Task item: From the entries below, return exactly the lines beginning at the one that contains "column Losses | position: 4 -> none" and ending at the one that contains "Total | Wins: 25 -> 27", both of them included, and only those lines.

(Detected change data)
*****
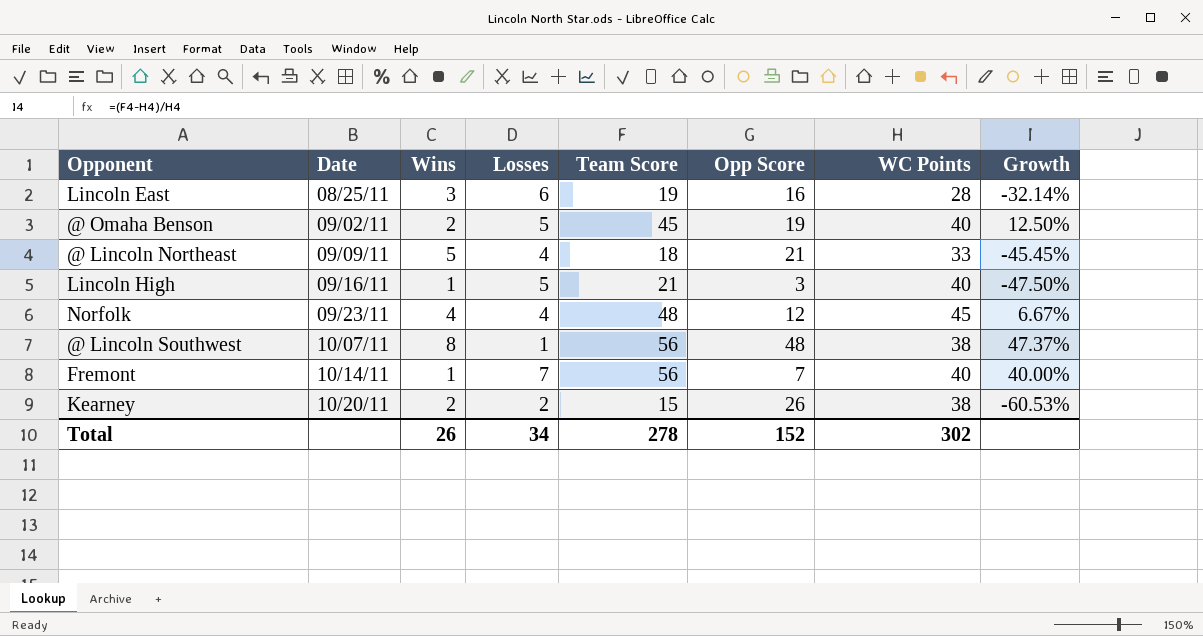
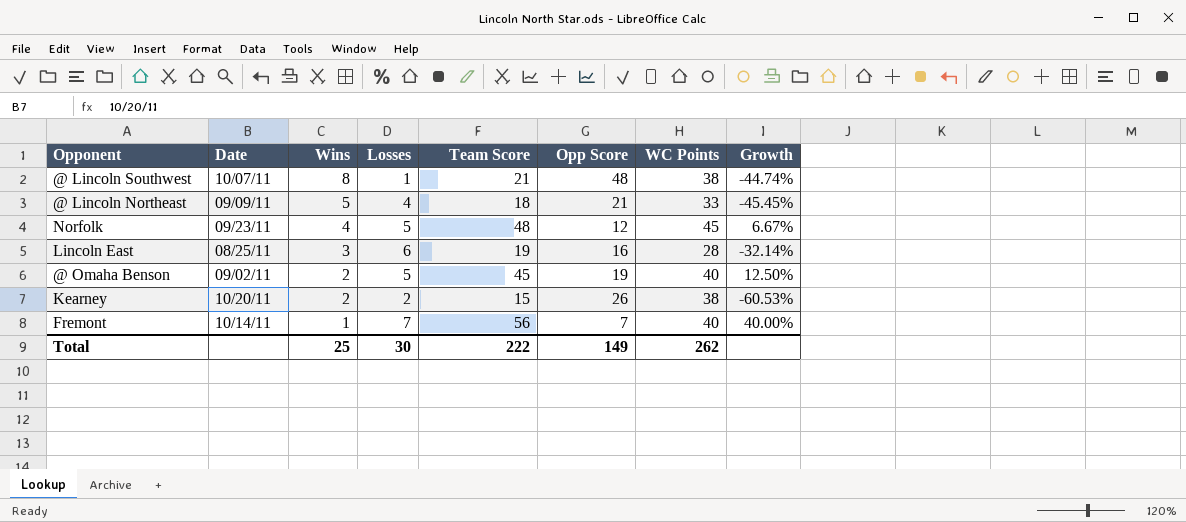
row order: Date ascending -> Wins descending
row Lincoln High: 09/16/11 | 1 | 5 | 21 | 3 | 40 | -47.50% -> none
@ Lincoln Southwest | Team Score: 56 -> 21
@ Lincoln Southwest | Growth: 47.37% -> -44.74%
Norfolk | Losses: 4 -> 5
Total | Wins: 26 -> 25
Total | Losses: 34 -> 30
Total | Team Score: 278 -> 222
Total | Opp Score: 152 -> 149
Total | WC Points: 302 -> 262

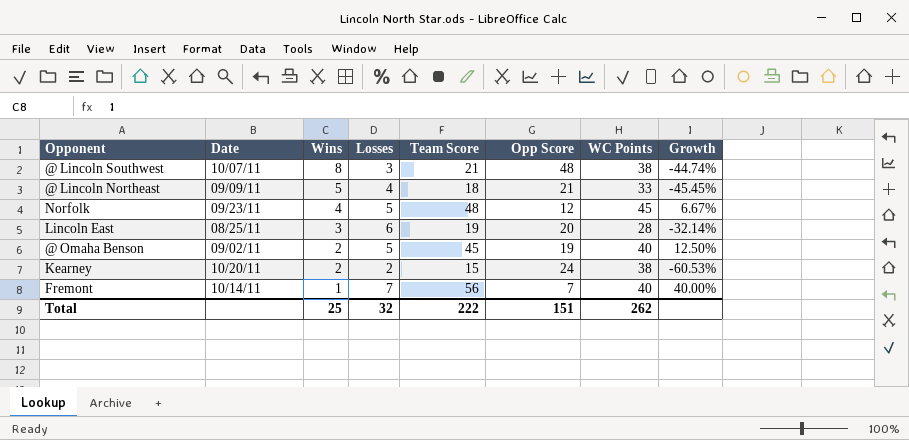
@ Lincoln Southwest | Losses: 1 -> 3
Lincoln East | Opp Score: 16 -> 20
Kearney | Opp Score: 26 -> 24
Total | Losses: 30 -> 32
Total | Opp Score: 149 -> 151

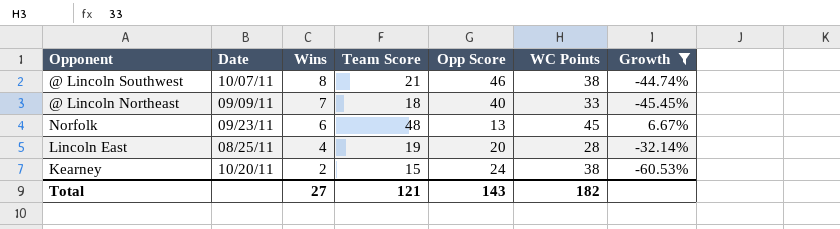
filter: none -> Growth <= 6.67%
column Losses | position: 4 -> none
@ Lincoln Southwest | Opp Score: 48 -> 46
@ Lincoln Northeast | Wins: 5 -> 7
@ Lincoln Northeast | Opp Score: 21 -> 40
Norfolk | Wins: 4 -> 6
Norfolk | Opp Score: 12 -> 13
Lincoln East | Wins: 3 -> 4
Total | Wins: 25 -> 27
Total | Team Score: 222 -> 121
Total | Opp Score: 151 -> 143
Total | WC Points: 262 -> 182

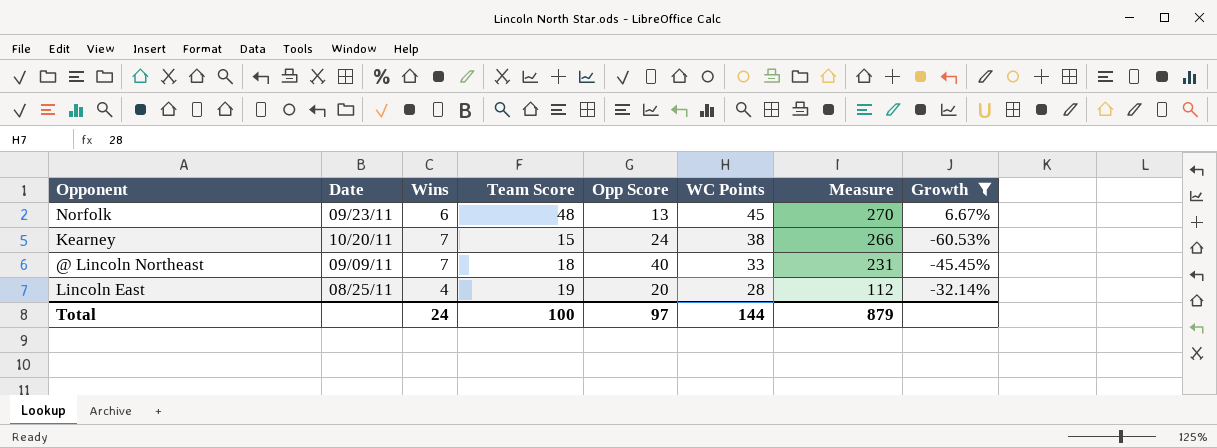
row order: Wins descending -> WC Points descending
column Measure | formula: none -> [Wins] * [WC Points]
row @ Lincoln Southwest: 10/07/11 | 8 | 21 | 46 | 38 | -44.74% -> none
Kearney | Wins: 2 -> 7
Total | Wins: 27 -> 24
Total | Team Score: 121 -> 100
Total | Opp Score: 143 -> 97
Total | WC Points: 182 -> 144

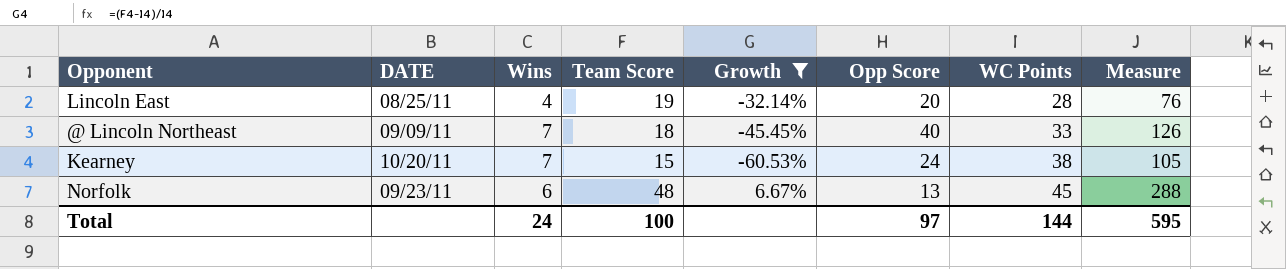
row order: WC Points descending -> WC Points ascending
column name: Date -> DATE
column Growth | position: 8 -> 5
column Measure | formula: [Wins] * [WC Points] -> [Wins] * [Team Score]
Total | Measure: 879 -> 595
*****
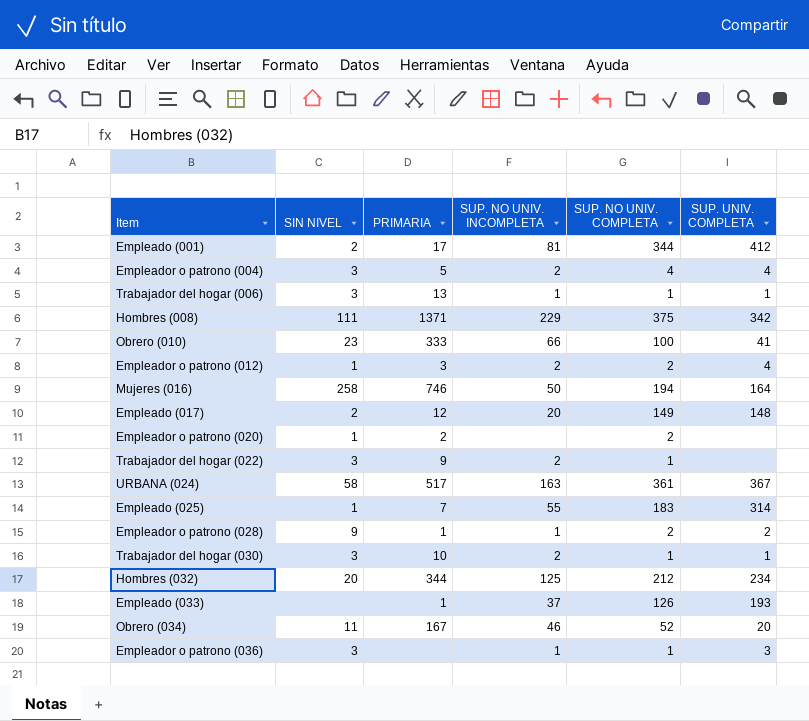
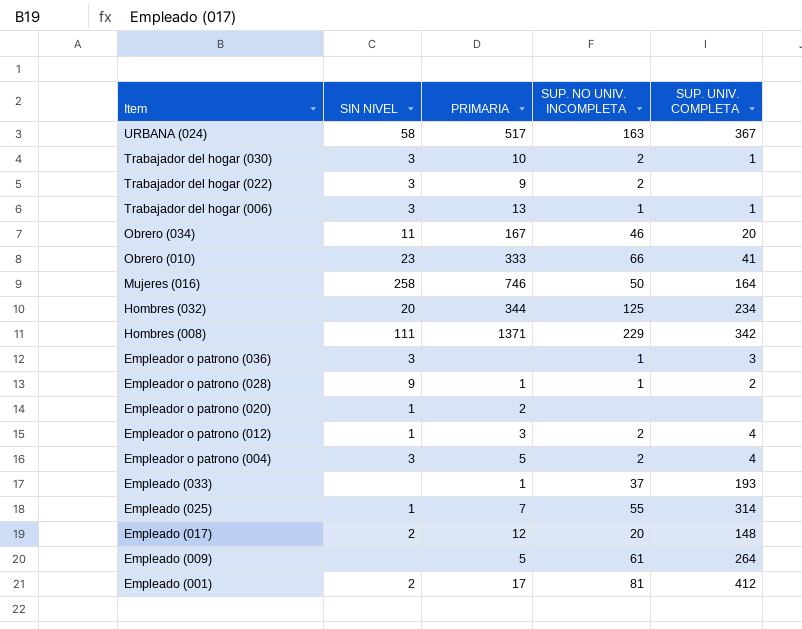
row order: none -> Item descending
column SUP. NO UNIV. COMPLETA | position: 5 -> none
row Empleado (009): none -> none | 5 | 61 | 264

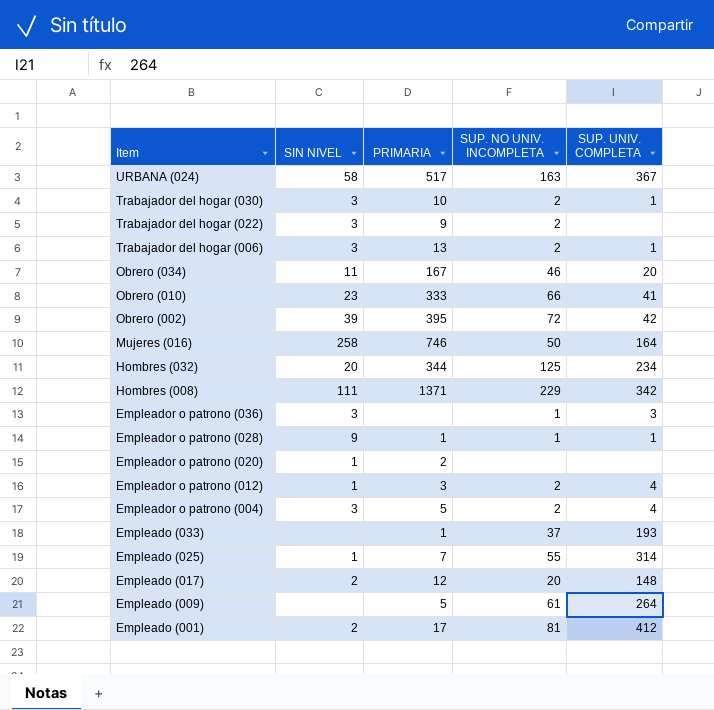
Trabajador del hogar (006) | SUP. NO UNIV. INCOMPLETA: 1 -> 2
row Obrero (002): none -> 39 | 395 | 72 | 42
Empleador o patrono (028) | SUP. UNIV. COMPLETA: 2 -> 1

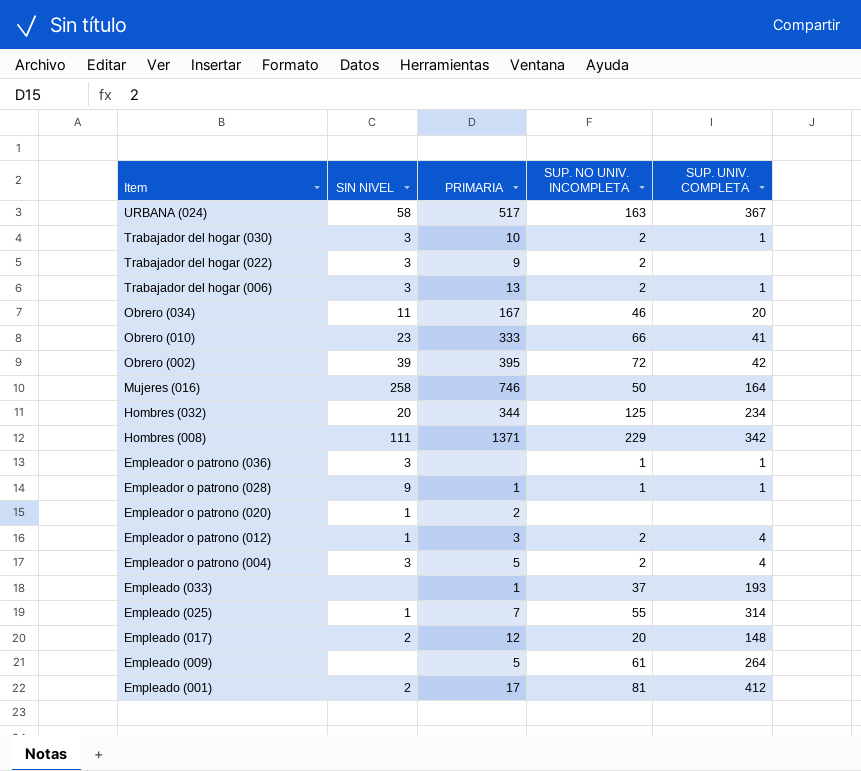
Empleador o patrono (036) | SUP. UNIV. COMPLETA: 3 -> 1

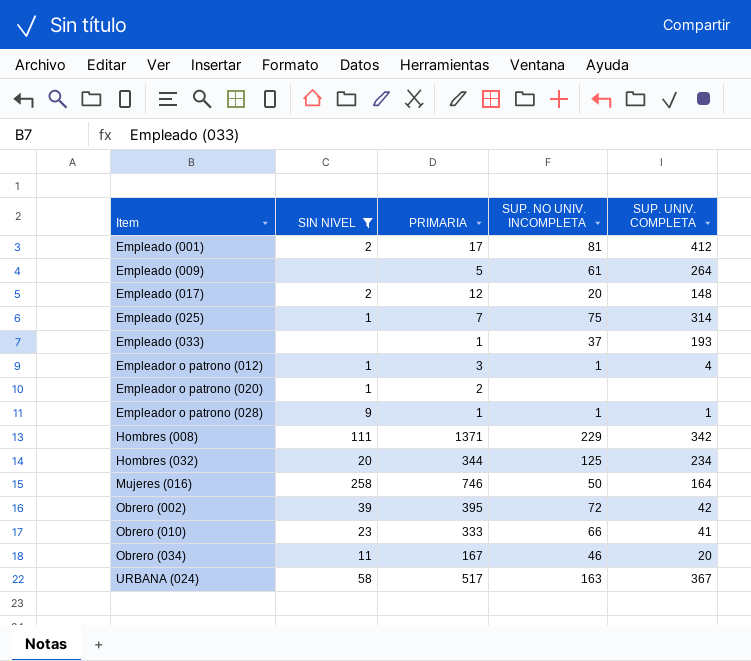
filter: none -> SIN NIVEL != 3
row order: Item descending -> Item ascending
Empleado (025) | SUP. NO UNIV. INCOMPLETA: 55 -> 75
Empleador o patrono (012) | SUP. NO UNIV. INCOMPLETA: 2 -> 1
*****
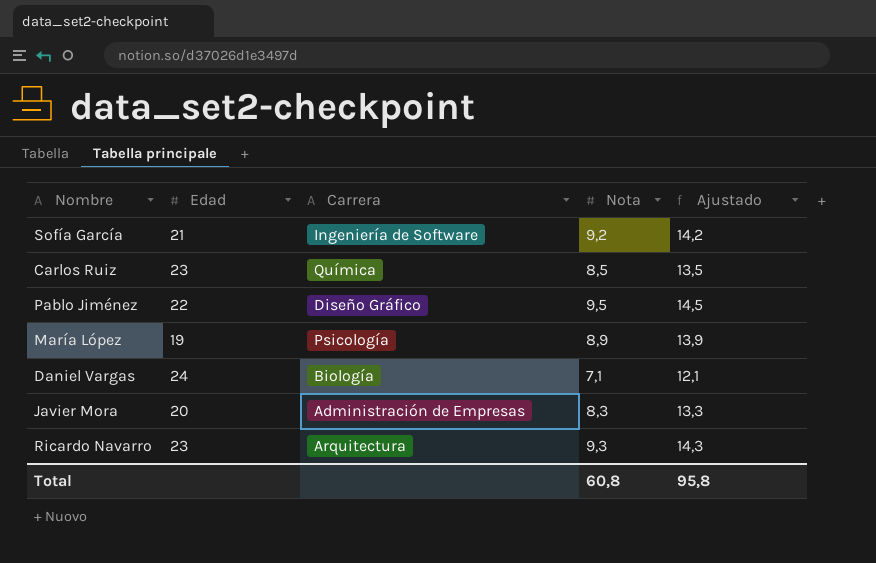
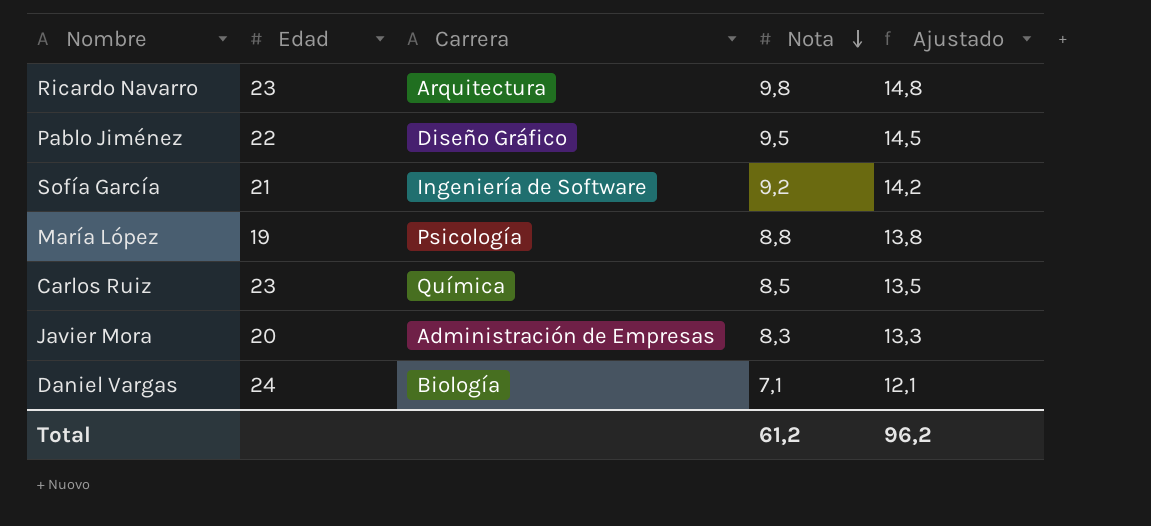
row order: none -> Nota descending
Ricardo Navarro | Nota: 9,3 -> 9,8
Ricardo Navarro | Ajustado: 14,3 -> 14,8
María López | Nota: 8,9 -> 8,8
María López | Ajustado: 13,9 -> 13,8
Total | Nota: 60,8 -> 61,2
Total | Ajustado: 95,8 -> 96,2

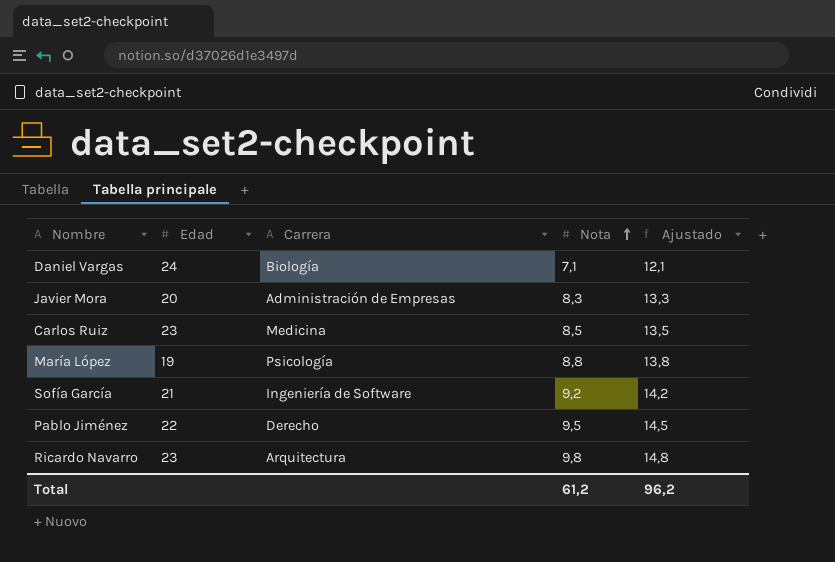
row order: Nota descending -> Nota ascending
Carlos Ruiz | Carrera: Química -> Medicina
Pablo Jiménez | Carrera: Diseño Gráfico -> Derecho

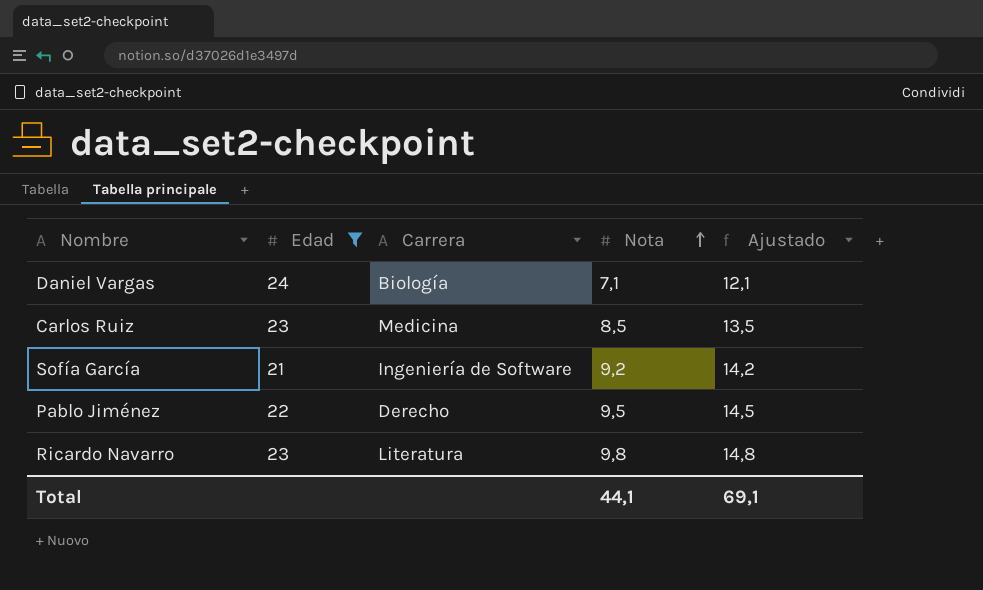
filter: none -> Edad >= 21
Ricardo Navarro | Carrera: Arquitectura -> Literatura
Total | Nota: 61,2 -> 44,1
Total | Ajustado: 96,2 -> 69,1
*****
Result of the task:
column Losses | position: 4 -> none
@ Lincoln Southwest | Opp Score: 48 -> 46
@ Lincoln Northeast | Wins: 5 -> 7
@ Lincoln Northeast | Opp Score: 21 -> 40
Norfolk | Wins: 4 -> 6
Norfolk | Opp Score: 12 -> 13
Lincoln East | Wins: 3 -> 4
Total | Wins: 25 -> 27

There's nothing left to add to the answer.